WHAT IS BEING ASKED |
Scanning the entries below, copy every line that contains the word "Rapea".

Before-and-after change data

★ ★ ★ ★ ★ ★ ★

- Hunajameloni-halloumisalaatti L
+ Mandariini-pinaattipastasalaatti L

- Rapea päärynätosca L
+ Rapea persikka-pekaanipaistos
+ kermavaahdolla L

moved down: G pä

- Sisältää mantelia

★ ★ ★ ★ ★ ★ ★

RESPONSE TO THE TASK |
- Rapea päärynätosca L
+ Rapea persikka-pekaanipaistos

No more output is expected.